The full set of entries below, restated word for word and stripped of images, is the expected result.
INPUT DATA Block Start
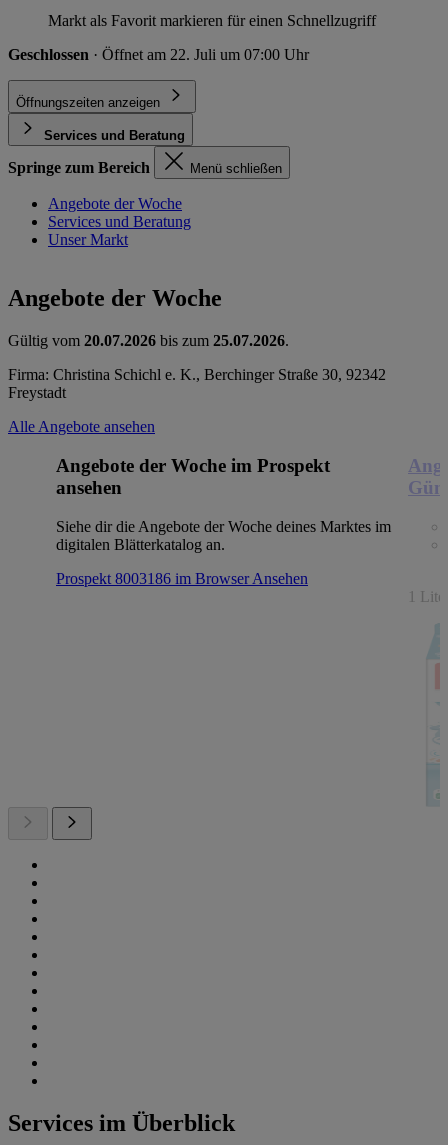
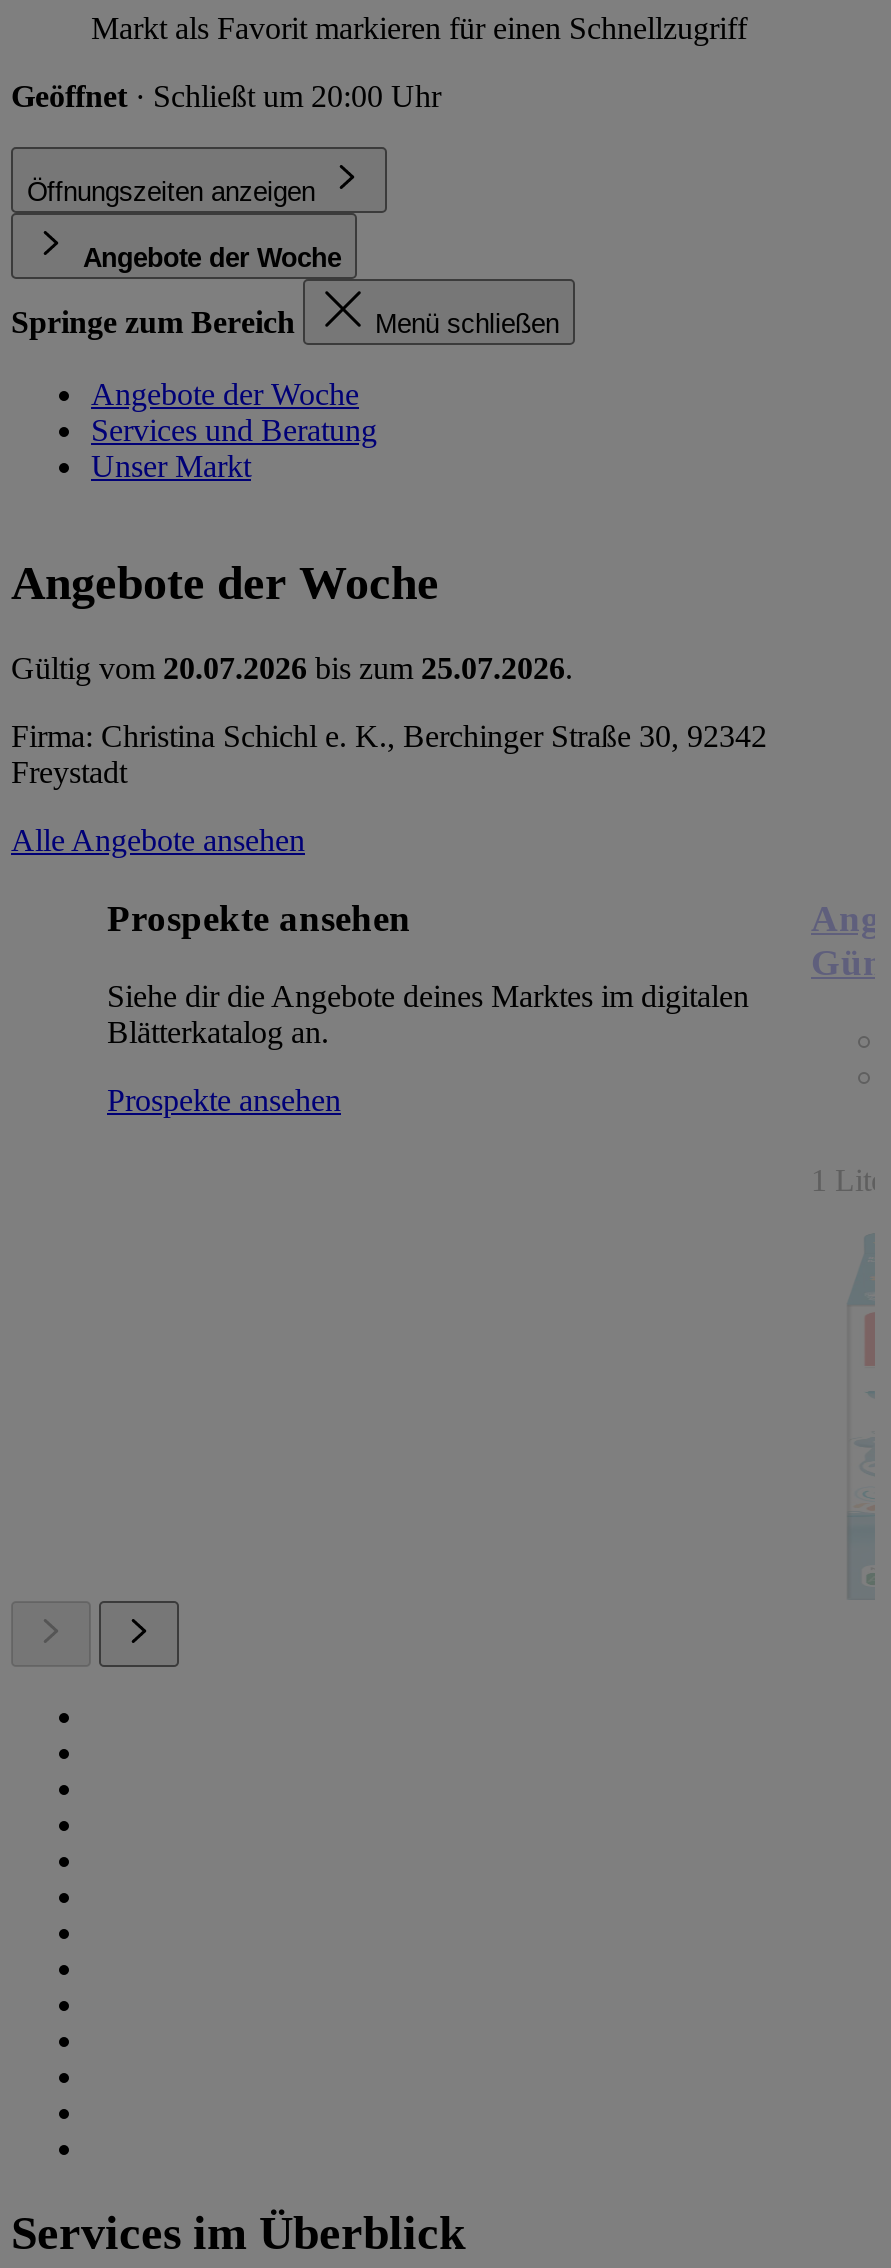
- Geschlossen · Öffnet am 22. Juli um 07:00 Uhr
+ Geöffnet · Schließt um 20:00 Uhr

- Services und Beratung
+ Angebote der Woche

- Angebote der Woche im Prospekt
- ansehen
+ Prospekte ansehen

- Siehe dir die Angebote der Woche deines Marktes im
- digitalen Blätterkatalog an.
+ Siehe dir die Angebote deines Marktes im digitalen
+ Blätterkatalog an.

- Prospekt 8003186 im Browser Ansehen
+ Prospekte ansehen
INPUT DATA Block End
**THE ANSWER:**
- Geschlossen · Öffnet am 22. Juli um 07:00 Uhr
+ Geöffnet · Schließt um 20:00 Uhr

- Services und Beratung
+ Angebote der Woche

- Angebote der Woche im Prospekt
- ansehen
+ Prospekte ansehen

- Siehe dir die Angebote der Woche deines Marktes im
- digitalen Blätterkatalog an.
+ Siehe dir die Angebote deines Marktes im digitalen
+ Blätterkatalog an.

- Prospekt 8003186 im Browser Ansehen
+ Prospekte ansehen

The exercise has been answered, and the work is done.